§ Work order: Please give the records below again in full, exactly, with the images left out.

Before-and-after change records
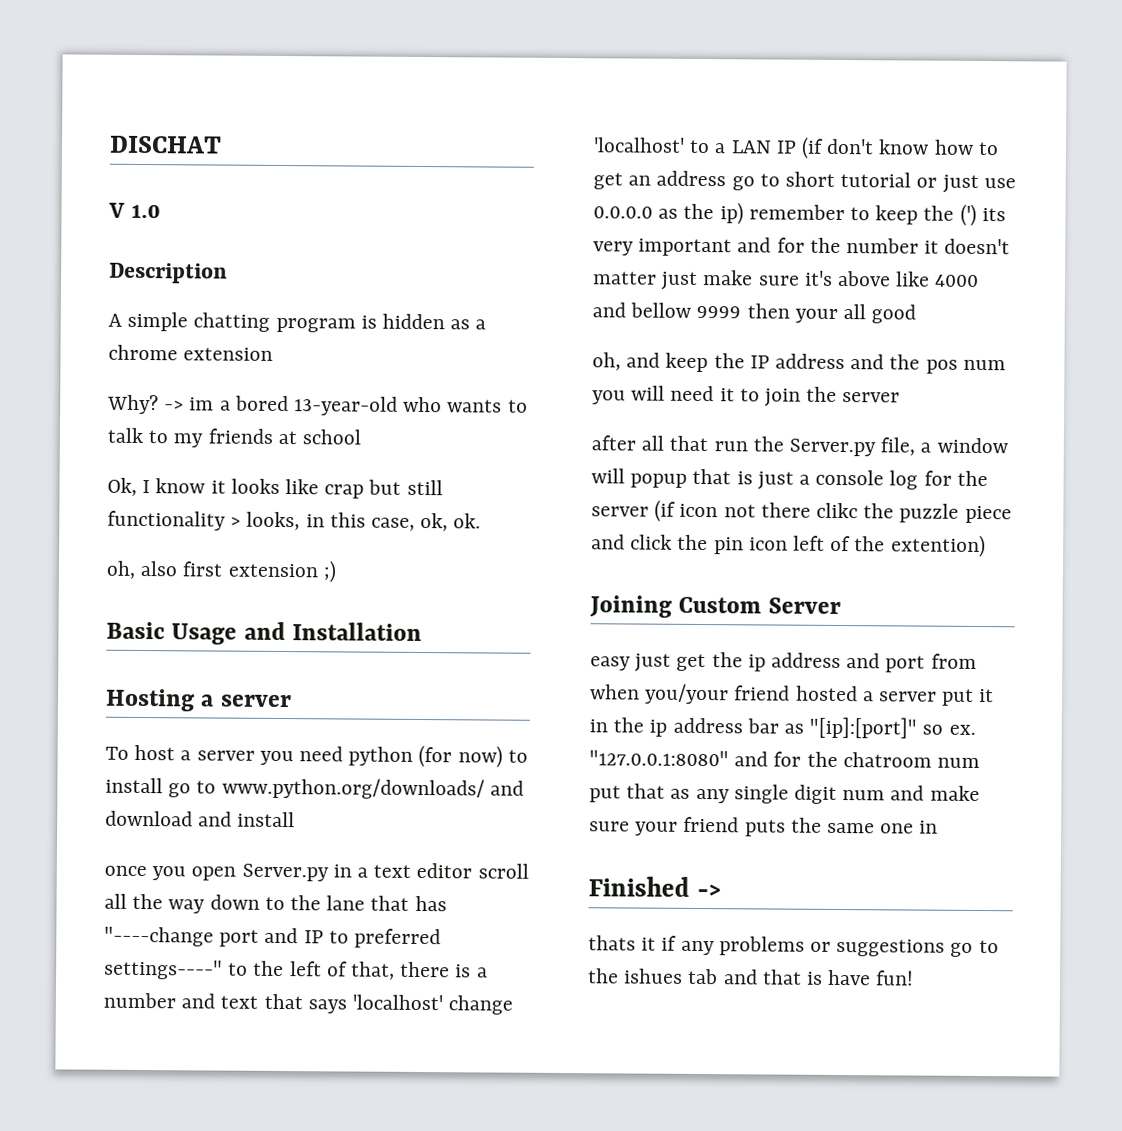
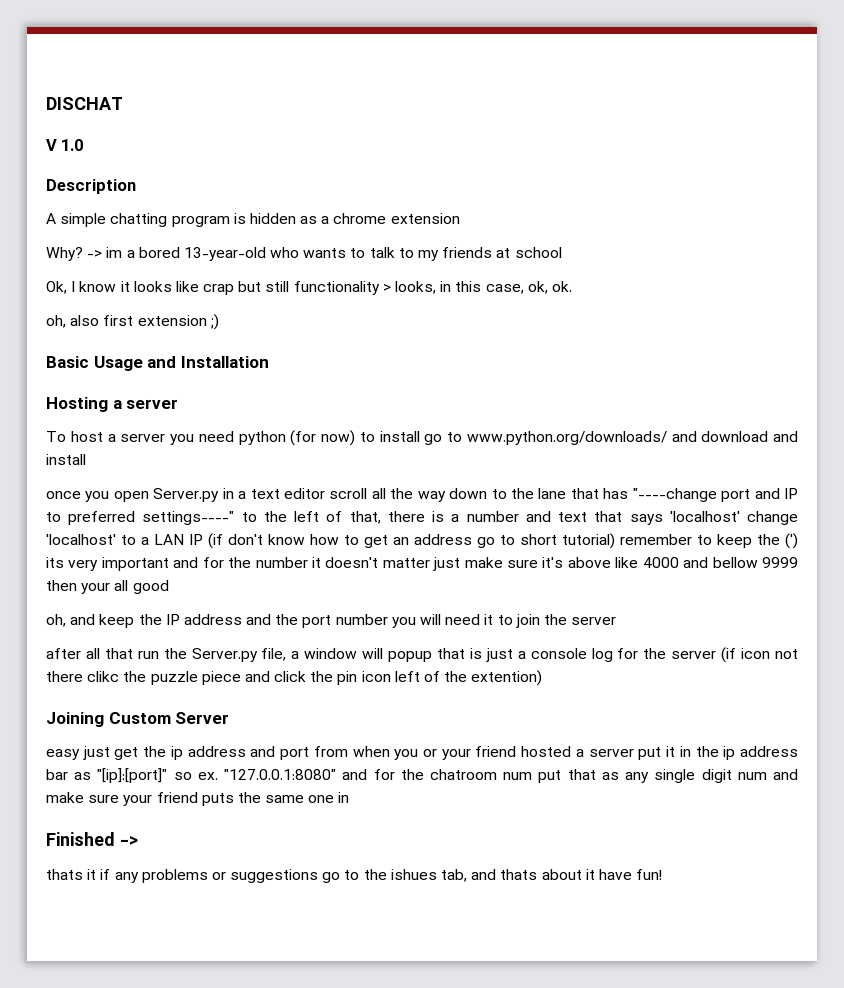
- once you open Server.py in a text editor scroll all the way down to the lane that has "----change port and IP to preferred settings----" to the left of that, there is a number and text that says 'localhost' change 'localhost' to a LAN IP (if don't know how to get an address go to short tutorial or just use 0.0.0.0 as the ip) remember to keep the (') its very important and for the number it doesn't matter just make sure it's above like 4000 and bellow 9999 then your all good
+ once you open Server.py in a text editor scroll all the way down to the lane that has "----change port and IP to preferred settings----" to the left of that, there is a number and text that says 'localhost' change 'localhost' to a LAN IP (if don't know how to get an address go to short tutorial) remember to keep the (') its very important and for the number it doesn't matter just make sure it's above like 4000 and bellow 9999 then your all good
- oh, and keep the IP address and the pos num you will need it to join the server
+ oh, and keep the IP address and the port number you will need it to join the server
- easy just get the ip address and port from when you/your friend hosted a server put it in the ip address bar as "[ip]:[port]" so ex.
+ easy just get the ip address and port from when you or your friend hosted a server put it in the ip address bar as "[ip]:[port]" so ex.
- thats it if any problems or suggestions go to the ishues tab and that is have fun!
+ thats it if any problems or suggestions go to the ishues tab, and thats about it have fun!

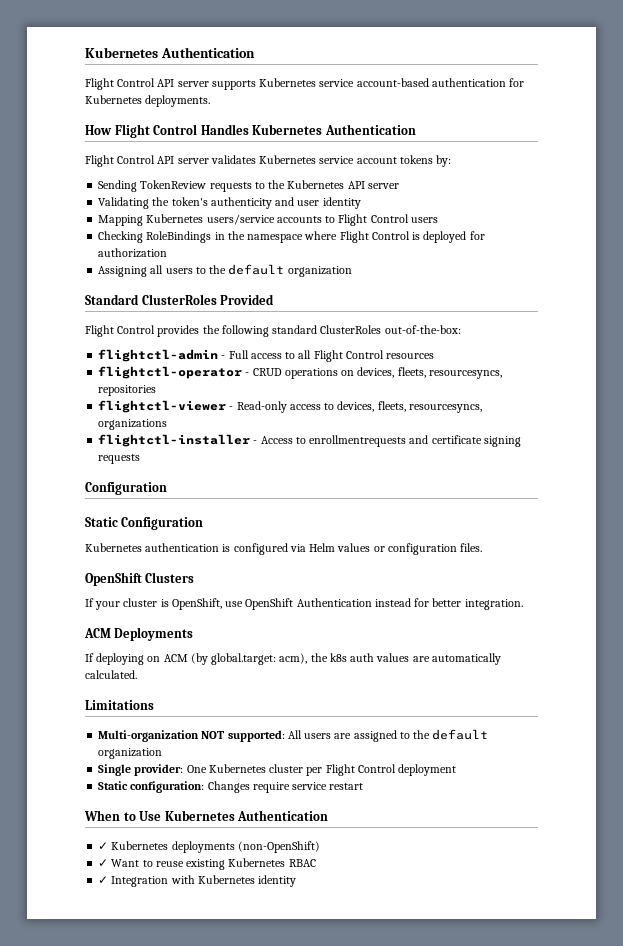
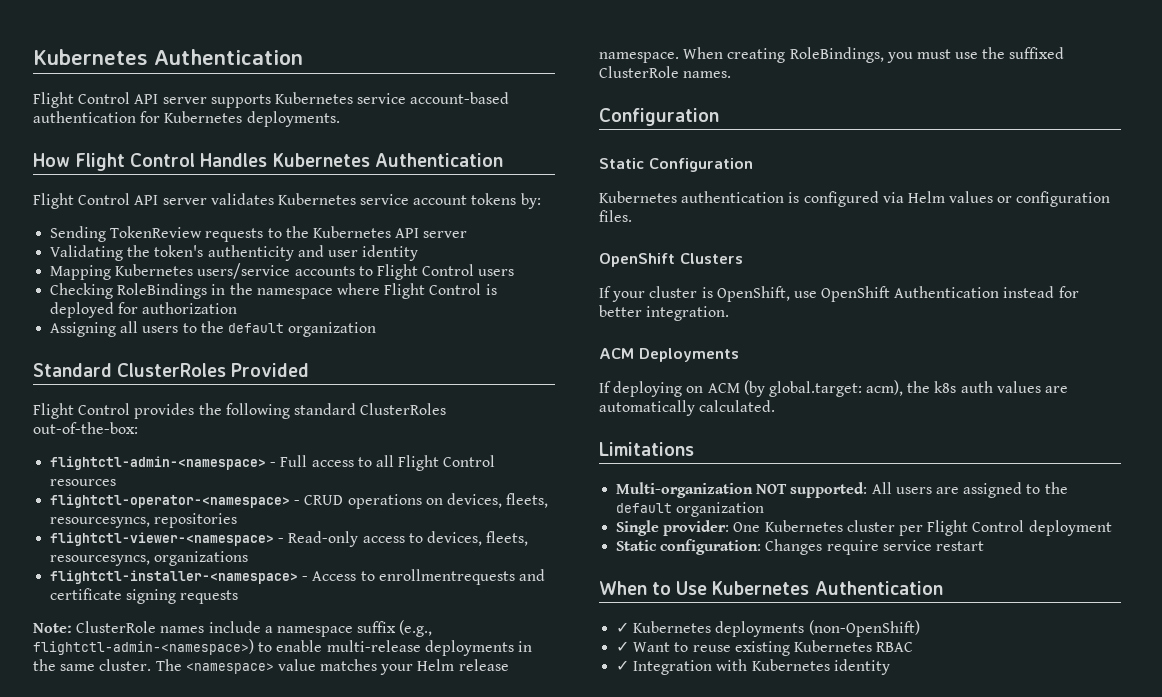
- flightctl-admin - Full access to all Flight Control resources
+ flightctl-admin-<namespace> - Full access to all Flight Control resources
- flightctl-operator - CRUD operations on devices, fleets, resourcesyncs, repositories
+ flightctl-operator-<namespace> - CRUD operations on devices, fleets, resourcesyncs, repositories
- flightctl-viewer - Read-only access to devices, fleets, resourcesyncs, organizations
+ flightctl-viewer-<namespace> - Read-only access to devices, fleets, resourcesyncs, organizations
- flightctl-installer - Access to enrollmentrequests and certificate signing requests
+ flightctl-installer-<namespace> - Access to enrollmentrequests and certificate signing requests
+ Note: ClusterRole names include a namespace suffix (e.g., flightctl-admin-<namespace>) to enable multi-release deployments in the same cluster. The <namespace> value matches your Helm release namespace. When creating RoleBindings, you must use the suffixed ClusterRole names.

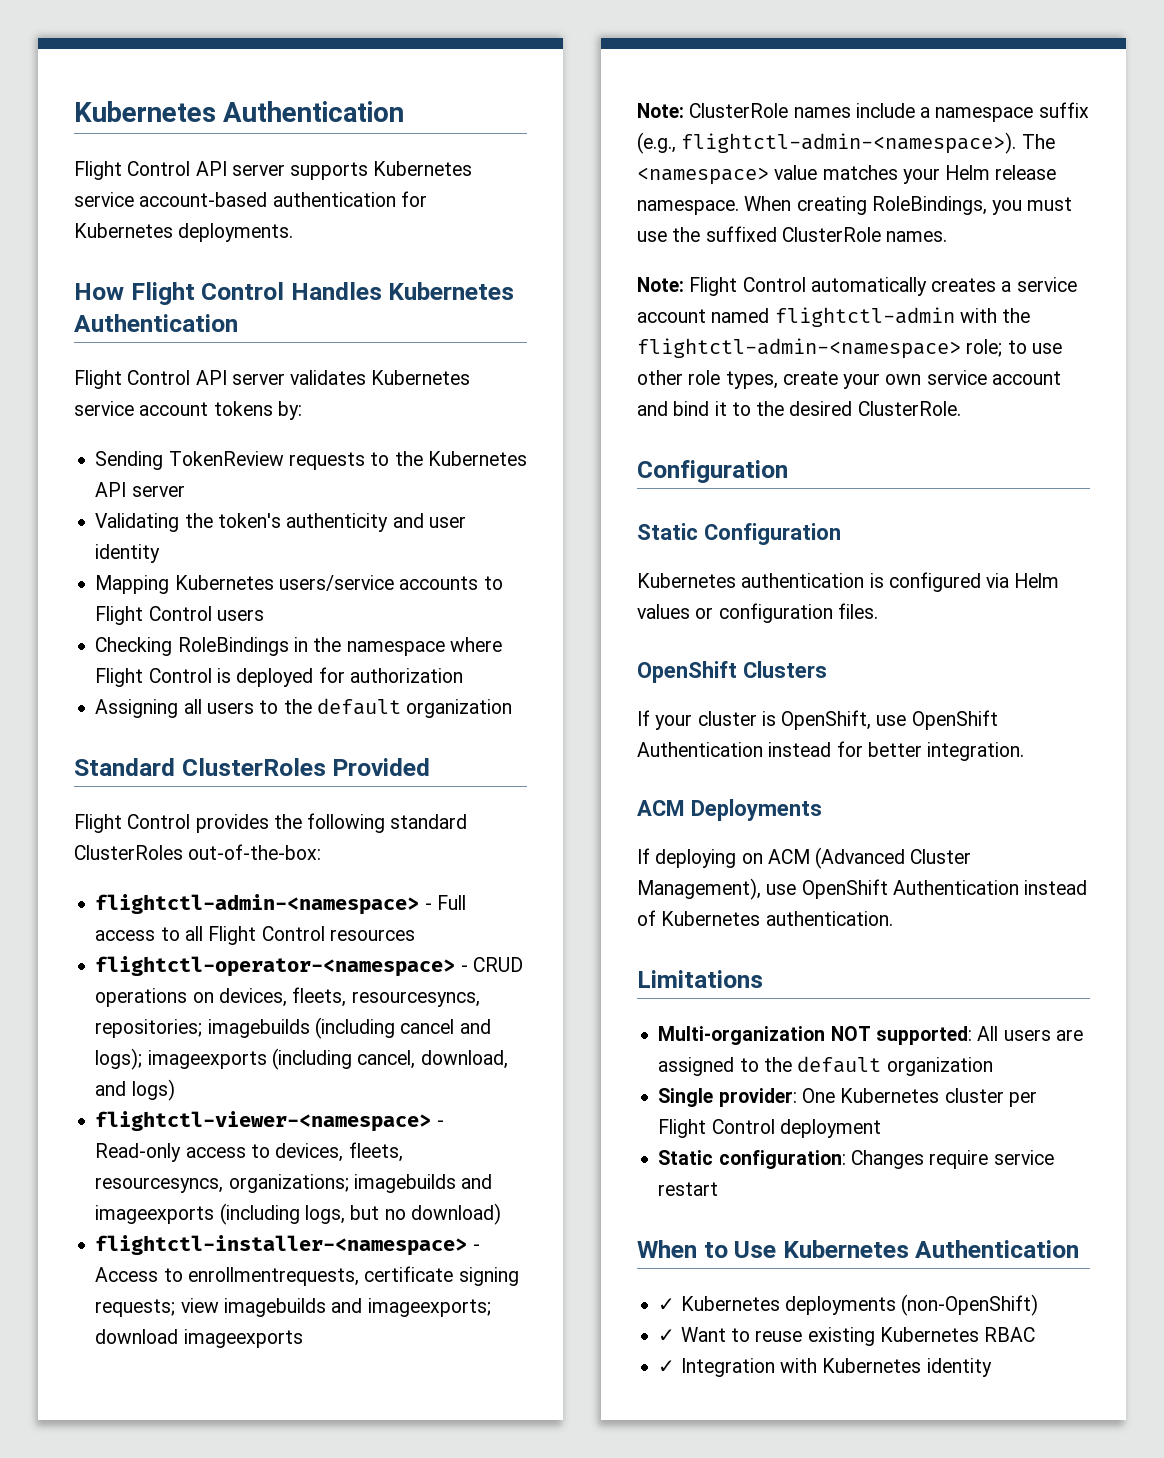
- flightctl-operator-<namespace> - CRUD operations on devices, fleets, resourcesyncs, repositories
+ flightctl-operator-<namespace> - CRUD operations on devices, fleets, resourcesyncs, repositories; imagebuilds (including cancel and logs); imageexports (including cancel, download, and logs)
- flightctl-viewer-<namespace> - Read-only access to devices, fleets, resourcesyncs, organizations
- flightctl-installer-<namespace> - Access to enrollmentrequests and certificate signing requests
+ flightctl-viewer-<namespace> - Read-only access to devices, fleets, resourcesyncs, organizations; imagebuilds and imageexports (including logs, but no download)
+ flightctl-installer-<namespace> - Access to enrollmentrequests, certificate signing requests; view imagebuilds and imageexports; download imageexports
- Note: ClusterRole names include a namespace suffix (e.g., flightctl-admin-<namespace>) to enable multi-release deployments in the same cluster.
+ Note: ClusterRole names include a namespace suffix (e.g., flightctl-admin-<namespace>).
+ Note: Flight Control automatically creates a service account named flightctl-admin with the flightctl-admin-<namespace> role; to use other role types, create your own service account and bind it to the desired ClusterRole.
- If deploying on ACM (by global.target: acm), the k8s auth values are automatically calculated.
+ If deploying on ACM (Advanced Cluster Management), use OpenShift Authentication instead of Kubernetes authentication.

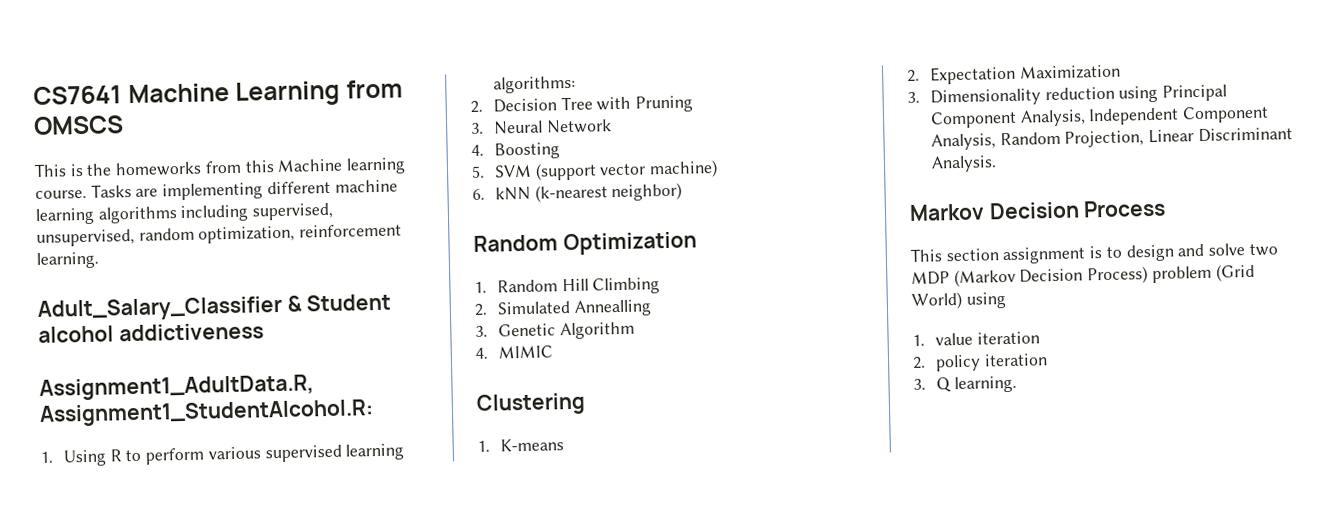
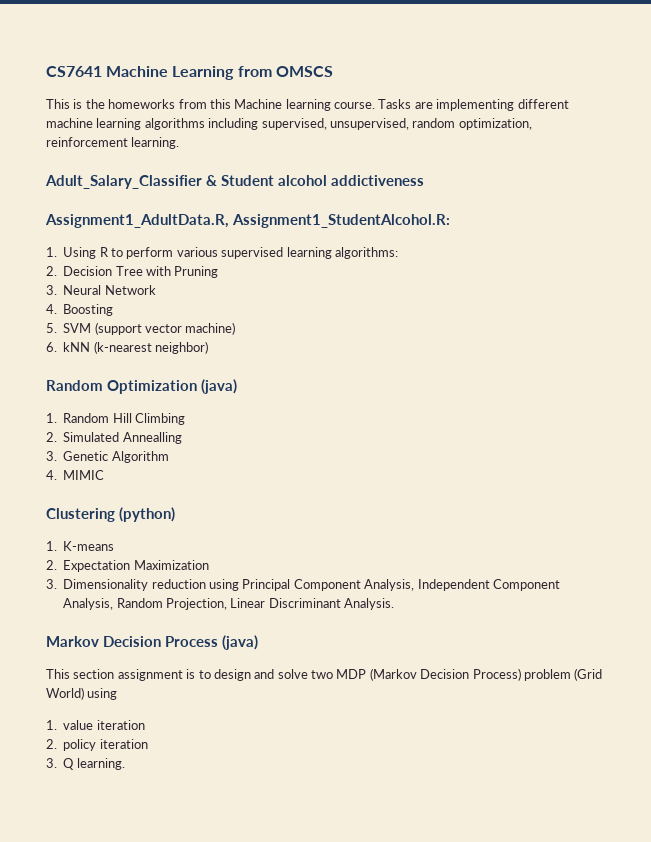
- Random Optimization
+ Random Optimization (java)
- Clustering
+ Clustering (python)
- Markov Decision Process
+ Markov Decision Process (java)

§ Written solution:
- once you open Server.py in a text editor scroll all the way down to the lane that has "----change port and IP to preferred settings----" to the left of that, there is a number and text that says 'localhost' change 'localhost' to a LAN IP (if don't know how to get an address go to short tutorial or just use 0.0.0.0 as the ip) remember to keep the (') its very important and for the number it doesn't matter just make sure it's above like 4000 and bellow 9999 then your all good
+ once you open Server.py in a text editor scroll all the way down to the lane that has "----change port and IP to preferred settings----" to the left of that, there is a number and text that says 'localhost' change 'localhost' to a LAN IP (if don't know how to get an address go to short tutorial) remember to keep the (') its very important and for the number it doesn't matter just make sure it's above like 4000 and bellow 9999 then your all good
- oh, and keep the IP address and the pos num you will need it to join the server
+ oh, and keep the IP address and the port number you will need it to join the server
- easy just get the ip address and port from when you/your friend hosted a server put it in the ip address bar as "[ip]:[port]" so ex.
+ easy just get the ip address and port from when you or your friend hosted a server put it in the ip address bar as "[ip]:[port]" so ex.
- thats it if any problems or suggestions go to the ishues tab and that is have fun!
+ thats it if any problems or suggestions go to the ishues tab, and thats about it have fun!

- flightctl-admin - Full access to all Flight Control resources
+ flightctl-admin-<namespace> - Full access to all Flight Control resources
- flightctl-operator - CRUD operations on devices, fleets, resourcesyncs, repositories
+ flightctl-operator-<namespace> - CRUD operations on devices, fleets, resourcesyncs, repositories
- flightctl-viewer - Read-only access to devices, fleets, resourcesyncs, organizations
+ flightctl-viewer-<namespace> - Read-only access to devices, fleets, resourcesyncs, organizations
- flightctl-installer - Access to enrollmentrequests and certificate signing requests
+ flightctl-installer-<namespace> - Access to enrollmentrequests and certificate signing requests
+ Note: ClusterRole names include a namespace suffix (e.g., flightctl-admin-<namespace>) to enable multi-release deployments in the same cluster. The <namespace> value matches your Helm release namespace. When creating RoleBindings, you must use the suffixed ClusterRole names.

- flightctl-operator-<namespace> - CRUD operations on devices, fleets, resourcesyncs, repositories
+ flightctl-operator-<namespace> - CRUD operations on devices, fleets, resourcesyncs, repositories; imagebuilds (including cancel and logs); imageexports (including cancel, download, and logs)
- flightctl-viewer-<namespace> - Read-only access to devices, fleets, resourcesyncs, organizations
- flightctl-installer-<namespace> - Access to enrollmentrequests and certificate signing requests
+ flightctl-viewer-<namespace> - Read-only access to devices, fleets, resourcesyncs, organizations; imagebuilds and imageexports (including logs, but no download)
+ flightctl-installer-<namespace> - Access to enrollmentrequests, certificate signing requests; view imagebuilds and imageexports; download imageexports
- Note: ClusterRole names include a namespace suffix (e.g., flightctl-admin-<namespace>) to enable multi-release deployments in the same cluster.
+ Note: ClusterRole names include a namespace suffix (e.g., flightctl-admin-<namespace>).
+ Note: Flight Control automatically creates a service account named flightctl-admin with the flightctl-admin-<namespace> role; to use other role types, create your own service account and bind it to the desired ClusterRole.
- If deploying on ACM (by global.target: acm), the k8s auth values are automatically calculated.
+ If deploying on ACM (Advanced Cluster Management), use OpenShift Authentication instead of Kubernetes authentication.

- Random Optimization
+ Random Optimization (java)
- Clustering
+ Clustering (python)
- Markov Decision Process
+ Markov Decision Process (java)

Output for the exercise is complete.